Indagine sulla qualità della vita del quotidiano “Il Sole 24 Ore”, il commento del sindaco di Foggia, Franco Landella

“L’indagine sulla qualità della vita delle province italiane realizzata dal quotidiano ‘Il Sole 24 Ore’ segna un arretramento della provincia di Foggia. Il nostro territorio perde tre posizioni rispetto alla classifica dello scorso anno e si attesta al penultimo posto su scala nazionale. Un risultato che non può non preoccupare, sebbene, come ho già detto in altre circostanze, queste rilevazioni non debbano mai esaltare o deprimere a seconda di quale sia il risultato. Si tratta infatti di spunti di riflessione, di cui bisogna tenere conto con attenzione, non di ‘sentenze inappellabili’. D’altro canto, circa un mese fa, il quotidiano economico ‘Italia Oggi’ ha descritto una situazione del tutto diversa, con un trend in costante crescita a partire dal 2014. Dunque il nostro dovere è soffermarci a ragionare sulle indicazioni che queste indagini ci consegnano, evitando di piegarle alla propaganda politica.
Anche ‘Il Sole 24 Ore’ fotografa la spaccatura del Paese. La sua classifica generale, di fatto, disegna una Italia a due velocità, con un gap tra Mezzogiorno e Settentrione sempre più netto e marcato. Ed è evidente che questo aspetto ha solo marginalmente a che fare con l’operato dei sindaci, rispondendo a dinamiche più vaste. Perché occupazione, sicurezza, sviluppo infrastrutturale riguardano il lavoro dei Governi più che delle Amministrazioni comunali. Non è un caso che, in un settore in cui il Comune di Foggia ha puntato molto per il progresso morale e civile, la cultura e gli spettacoli, l’indicatore abbia registrato una crescita, grazie anche al concorde impegno di altri primi cittadini del territorio e nonostante le strutture dedicate ad ospitare gli eventi culturali siano decisamente carenti in Capitanata. Spero quindi che la fotografia scattata dal maggiore quotidiano economico italiano sia un monito per l’esecutivo nazionale, affinché prenda coscienza e consapevolezza circa l’urgenza di affrontare questo tema in modo sistemico e non in una logica più o meno assistenzialista ed emergenziale.

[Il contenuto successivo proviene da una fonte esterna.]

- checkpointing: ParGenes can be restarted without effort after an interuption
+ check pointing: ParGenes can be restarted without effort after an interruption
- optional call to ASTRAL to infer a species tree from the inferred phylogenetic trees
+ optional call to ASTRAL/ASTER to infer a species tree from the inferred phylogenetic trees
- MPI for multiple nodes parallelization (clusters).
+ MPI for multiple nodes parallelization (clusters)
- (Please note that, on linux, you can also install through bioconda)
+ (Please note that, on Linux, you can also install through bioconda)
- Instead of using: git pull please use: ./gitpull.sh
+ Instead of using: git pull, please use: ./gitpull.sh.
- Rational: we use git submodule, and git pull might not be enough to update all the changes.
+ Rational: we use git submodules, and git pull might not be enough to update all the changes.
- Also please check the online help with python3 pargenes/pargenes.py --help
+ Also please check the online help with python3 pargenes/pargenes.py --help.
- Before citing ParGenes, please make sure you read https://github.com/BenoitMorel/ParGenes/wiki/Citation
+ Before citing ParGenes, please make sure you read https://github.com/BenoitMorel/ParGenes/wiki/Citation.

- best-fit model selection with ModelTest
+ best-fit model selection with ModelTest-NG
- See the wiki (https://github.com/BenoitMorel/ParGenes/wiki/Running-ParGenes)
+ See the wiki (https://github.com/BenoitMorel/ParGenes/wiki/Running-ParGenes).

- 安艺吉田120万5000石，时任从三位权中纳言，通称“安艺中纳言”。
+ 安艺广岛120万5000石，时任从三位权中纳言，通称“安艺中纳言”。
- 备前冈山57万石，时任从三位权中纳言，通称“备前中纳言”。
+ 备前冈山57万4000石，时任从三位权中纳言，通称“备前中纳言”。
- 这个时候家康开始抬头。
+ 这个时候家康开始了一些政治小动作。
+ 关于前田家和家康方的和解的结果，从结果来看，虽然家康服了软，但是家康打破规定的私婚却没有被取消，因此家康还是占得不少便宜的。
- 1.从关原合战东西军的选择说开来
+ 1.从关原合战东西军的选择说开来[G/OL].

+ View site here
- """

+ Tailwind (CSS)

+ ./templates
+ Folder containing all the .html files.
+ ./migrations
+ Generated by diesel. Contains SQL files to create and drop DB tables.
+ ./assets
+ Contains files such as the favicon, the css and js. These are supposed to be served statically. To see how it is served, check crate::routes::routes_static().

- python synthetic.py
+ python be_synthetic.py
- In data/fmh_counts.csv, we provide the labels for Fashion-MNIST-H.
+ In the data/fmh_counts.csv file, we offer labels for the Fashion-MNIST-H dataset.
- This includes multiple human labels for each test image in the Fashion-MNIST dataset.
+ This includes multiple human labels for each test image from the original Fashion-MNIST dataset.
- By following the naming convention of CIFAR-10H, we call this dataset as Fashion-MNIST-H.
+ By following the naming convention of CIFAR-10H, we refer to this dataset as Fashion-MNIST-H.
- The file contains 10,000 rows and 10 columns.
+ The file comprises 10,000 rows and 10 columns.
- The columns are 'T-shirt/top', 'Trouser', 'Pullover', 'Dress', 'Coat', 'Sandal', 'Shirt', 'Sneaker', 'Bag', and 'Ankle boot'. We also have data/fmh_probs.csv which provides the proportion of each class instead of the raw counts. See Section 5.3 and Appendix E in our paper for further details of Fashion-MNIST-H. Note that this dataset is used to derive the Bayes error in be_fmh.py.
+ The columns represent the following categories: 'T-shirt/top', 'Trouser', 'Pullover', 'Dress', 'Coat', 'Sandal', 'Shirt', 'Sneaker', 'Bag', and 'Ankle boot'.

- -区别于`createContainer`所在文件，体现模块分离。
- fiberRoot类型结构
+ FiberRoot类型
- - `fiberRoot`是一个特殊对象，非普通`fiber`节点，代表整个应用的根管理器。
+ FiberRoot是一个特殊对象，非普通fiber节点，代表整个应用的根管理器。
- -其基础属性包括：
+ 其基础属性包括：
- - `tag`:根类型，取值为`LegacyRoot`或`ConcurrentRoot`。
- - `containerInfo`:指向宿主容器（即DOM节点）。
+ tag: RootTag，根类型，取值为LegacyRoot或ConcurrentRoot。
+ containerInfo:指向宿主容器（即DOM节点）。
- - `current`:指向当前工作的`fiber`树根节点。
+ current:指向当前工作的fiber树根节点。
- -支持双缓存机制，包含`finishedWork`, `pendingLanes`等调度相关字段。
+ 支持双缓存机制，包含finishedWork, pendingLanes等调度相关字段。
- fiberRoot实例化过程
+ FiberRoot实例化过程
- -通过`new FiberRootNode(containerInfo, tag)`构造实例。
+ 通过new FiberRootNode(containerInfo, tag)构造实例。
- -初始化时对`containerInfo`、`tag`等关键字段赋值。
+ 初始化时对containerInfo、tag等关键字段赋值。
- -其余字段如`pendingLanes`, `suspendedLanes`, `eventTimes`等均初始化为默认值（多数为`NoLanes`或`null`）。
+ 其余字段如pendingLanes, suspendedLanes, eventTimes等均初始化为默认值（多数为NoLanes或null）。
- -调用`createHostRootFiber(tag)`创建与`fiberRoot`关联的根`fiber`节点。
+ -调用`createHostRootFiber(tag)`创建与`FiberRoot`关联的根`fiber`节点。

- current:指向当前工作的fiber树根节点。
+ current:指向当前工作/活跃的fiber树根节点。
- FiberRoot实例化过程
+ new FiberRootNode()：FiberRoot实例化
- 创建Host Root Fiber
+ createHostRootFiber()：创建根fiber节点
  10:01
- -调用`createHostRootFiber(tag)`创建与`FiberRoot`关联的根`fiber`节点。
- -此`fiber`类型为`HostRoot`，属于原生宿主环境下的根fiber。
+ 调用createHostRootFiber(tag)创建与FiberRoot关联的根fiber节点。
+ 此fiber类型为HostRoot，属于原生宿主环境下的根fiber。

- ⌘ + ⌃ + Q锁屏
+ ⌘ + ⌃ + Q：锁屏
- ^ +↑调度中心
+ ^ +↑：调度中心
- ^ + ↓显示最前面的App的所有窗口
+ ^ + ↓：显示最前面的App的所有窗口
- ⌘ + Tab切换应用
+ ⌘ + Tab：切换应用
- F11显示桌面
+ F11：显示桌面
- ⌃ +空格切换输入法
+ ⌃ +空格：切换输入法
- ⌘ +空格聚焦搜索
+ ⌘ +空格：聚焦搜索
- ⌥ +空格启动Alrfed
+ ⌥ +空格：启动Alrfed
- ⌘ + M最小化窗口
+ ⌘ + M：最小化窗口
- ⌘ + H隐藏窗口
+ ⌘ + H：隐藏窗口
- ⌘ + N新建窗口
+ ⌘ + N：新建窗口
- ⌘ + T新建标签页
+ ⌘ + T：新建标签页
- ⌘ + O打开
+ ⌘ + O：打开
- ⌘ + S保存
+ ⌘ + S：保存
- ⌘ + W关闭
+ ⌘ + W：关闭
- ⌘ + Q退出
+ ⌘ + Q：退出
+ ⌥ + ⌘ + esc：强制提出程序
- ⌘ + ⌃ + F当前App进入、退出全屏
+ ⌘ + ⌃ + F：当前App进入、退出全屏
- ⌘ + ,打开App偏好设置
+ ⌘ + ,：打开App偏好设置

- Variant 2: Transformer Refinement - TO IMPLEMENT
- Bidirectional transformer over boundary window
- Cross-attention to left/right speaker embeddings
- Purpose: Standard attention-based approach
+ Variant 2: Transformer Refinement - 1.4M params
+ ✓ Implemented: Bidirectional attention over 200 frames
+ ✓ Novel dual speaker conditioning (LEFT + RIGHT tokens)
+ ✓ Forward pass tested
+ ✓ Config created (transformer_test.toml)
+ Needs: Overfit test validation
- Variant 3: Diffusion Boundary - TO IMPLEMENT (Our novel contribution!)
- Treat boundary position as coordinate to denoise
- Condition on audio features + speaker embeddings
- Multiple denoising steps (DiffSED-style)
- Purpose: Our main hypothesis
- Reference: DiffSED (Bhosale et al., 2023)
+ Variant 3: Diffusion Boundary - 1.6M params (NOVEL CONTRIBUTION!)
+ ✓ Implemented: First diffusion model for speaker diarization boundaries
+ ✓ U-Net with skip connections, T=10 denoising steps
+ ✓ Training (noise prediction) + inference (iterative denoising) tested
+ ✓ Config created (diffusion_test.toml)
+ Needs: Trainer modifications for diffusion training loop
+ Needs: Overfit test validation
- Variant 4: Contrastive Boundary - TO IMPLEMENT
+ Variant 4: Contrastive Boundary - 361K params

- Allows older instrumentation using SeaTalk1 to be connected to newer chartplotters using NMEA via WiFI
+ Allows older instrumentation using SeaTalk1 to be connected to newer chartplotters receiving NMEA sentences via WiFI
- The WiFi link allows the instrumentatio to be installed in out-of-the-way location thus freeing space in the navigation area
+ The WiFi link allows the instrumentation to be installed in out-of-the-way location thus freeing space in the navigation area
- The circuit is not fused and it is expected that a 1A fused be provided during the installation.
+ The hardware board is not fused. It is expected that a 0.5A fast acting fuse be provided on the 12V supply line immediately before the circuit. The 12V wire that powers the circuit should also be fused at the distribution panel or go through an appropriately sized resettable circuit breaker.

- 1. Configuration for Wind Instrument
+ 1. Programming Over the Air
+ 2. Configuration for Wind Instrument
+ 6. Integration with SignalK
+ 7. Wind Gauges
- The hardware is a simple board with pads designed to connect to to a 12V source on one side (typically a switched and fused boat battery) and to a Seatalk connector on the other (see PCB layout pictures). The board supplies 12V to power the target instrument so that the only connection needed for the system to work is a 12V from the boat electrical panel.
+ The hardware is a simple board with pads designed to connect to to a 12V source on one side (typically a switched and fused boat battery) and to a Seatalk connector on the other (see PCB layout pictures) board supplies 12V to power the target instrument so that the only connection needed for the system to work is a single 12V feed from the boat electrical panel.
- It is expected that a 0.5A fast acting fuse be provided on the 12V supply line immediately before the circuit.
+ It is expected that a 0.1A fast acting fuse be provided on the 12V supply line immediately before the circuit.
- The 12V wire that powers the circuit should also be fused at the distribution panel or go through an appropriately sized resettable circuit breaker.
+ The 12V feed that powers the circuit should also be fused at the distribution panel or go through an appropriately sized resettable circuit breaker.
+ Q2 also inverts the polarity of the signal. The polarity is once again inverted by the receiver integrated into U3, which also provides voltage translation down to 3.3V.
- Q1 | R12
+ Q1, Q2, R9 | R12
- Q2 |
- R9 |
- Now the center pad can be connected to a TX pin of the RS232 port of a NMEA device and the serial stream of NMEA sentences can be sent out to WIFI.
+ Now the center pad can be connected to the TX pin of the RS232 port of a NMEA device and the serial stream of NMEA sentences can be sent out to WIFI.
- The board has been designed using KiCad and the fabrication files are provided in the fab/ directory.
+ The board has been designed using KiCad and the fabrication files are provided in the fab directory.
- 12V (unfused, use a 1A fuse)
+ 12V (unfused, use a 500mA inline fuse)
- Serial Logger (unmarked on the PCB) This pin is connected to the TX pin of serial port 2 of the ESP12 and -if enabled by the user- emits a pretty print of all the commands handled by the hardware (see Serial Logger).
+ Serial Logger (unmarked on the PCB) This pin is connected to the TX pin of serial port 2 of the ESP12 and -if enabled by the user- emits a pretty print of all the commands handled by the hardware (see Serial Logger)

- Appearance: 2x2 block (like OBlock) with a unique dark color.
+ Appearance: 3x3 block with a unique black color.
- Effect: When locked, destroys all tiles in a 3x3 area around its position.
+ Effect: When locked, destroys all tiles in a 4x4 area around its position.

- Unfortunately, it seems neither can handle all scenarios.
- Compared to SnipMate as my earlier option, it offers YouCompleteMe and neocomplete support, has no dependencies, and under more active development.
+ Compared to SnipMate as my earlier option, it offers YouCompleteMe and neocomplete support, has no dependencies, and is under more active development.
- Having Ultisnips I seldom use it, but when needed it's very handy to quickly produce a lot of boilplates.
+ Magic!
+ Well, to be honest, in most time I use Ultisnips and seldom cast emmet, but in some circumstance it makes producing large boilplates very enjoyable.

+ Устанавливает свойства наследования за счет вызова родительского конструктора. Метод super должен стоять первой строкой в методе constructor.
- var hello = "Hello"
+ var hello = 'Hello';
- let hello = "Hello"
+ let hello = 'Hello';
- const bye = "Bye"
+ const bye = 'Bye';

Nell’arretramento del 2018 molti sono i fattori da tenere in considerazione e gli eventi che, su scala provinciale, hanno concorso alla flessione: dalle vicende che riguardano la sicurezza – rispetto alle quali lo Stato sta fornendo una risposta decisa ed autorevole – alle difficoltà che hanno a che vedere con la sfera occupazionale ed economica. Su questi fronti bisogna continuare a lavorare con impegno e determinazione, ciascuno per la propria parte e per la propria funzione. Il Comune di Foggia intende farlo, in uno schema di collaborazione e sinergia con tutte le energie vive del territorio: da quelle associative a quelle imprenditoriali, da quelle impegnate nel campo del sociale a quelle che operano nel segmento del commercio. Abbiamo attivato una intensa attività di programmazione, che sta già mostrando i suoi primi ed importanti frutti. Ora occorre proseguire con entusiasmo, speranza ed ottimismo, senza lasciarci frustrare”.